• WHAT YOU HAVE TO DO
From the line containing "Epson t60 yellow" to the final line of the entries, every line is to be reproduced exactly; no other line belongs in the output.

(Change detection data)
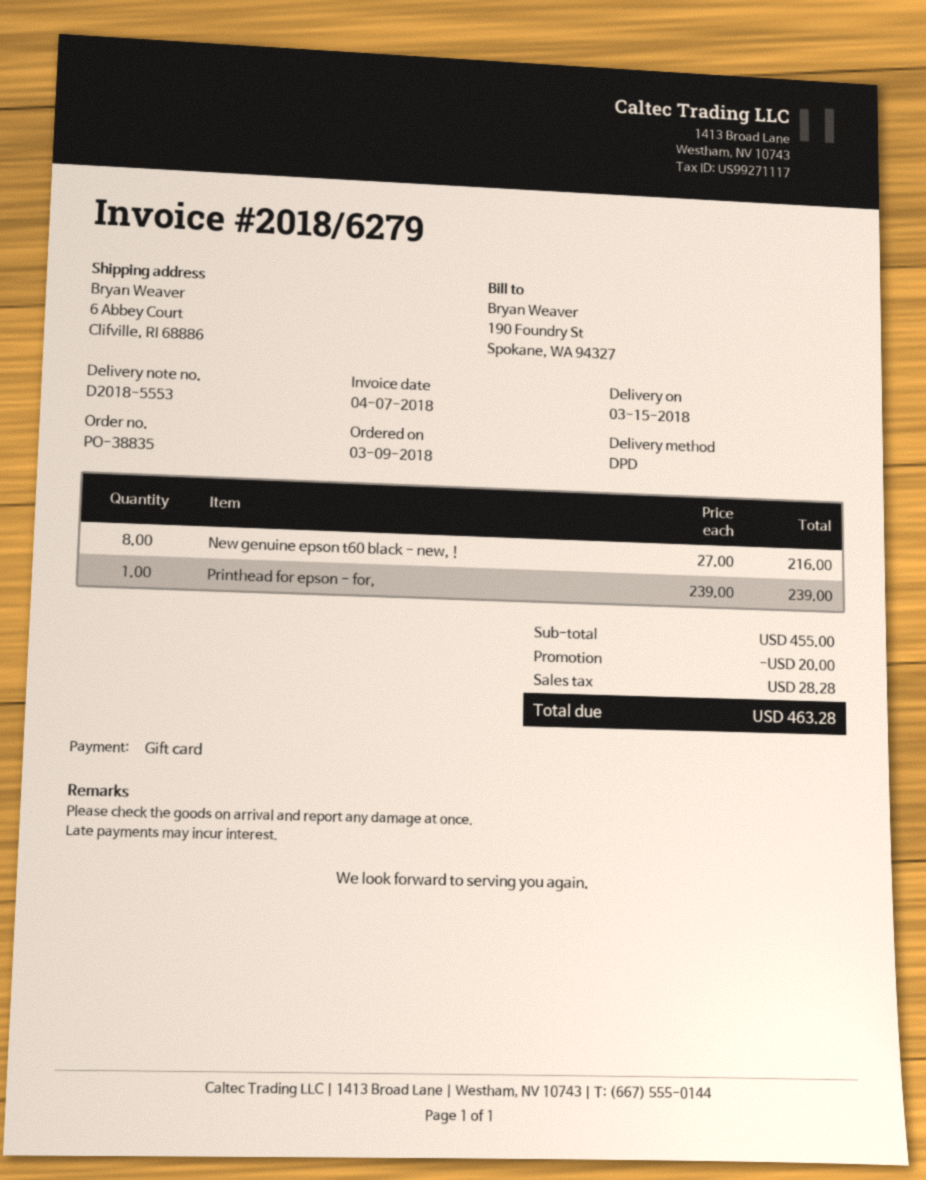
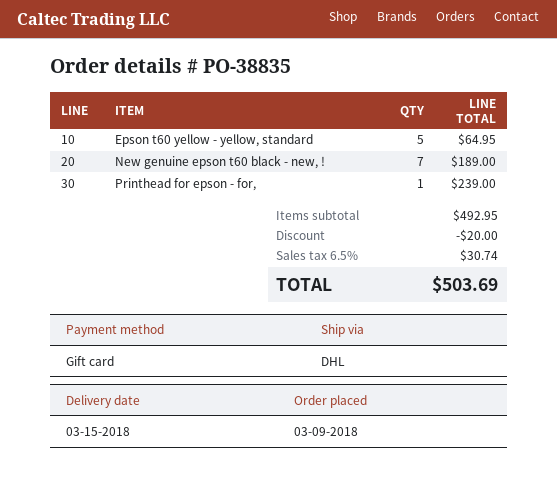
shipping method: DPD -> DHL
New genuine epson t60 black - new, !: 8 for 216.00 -> 7 for 189.00
Epson t60 yellow - yellow, standard: none -> 5 for 64.95
subtotal: 455.00 -> 492.95
tax: 28.28 -> 30.74
total: 463.28 -> 503.69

• RESPONSE TO THE EXERCISE
Epson t60 yellow - yellow, standard: none -> 5 for 64.95
subtotal: 455.00 -> 492.95
tax: 28.28 -> 30.74
total: 463.28 -> 503.69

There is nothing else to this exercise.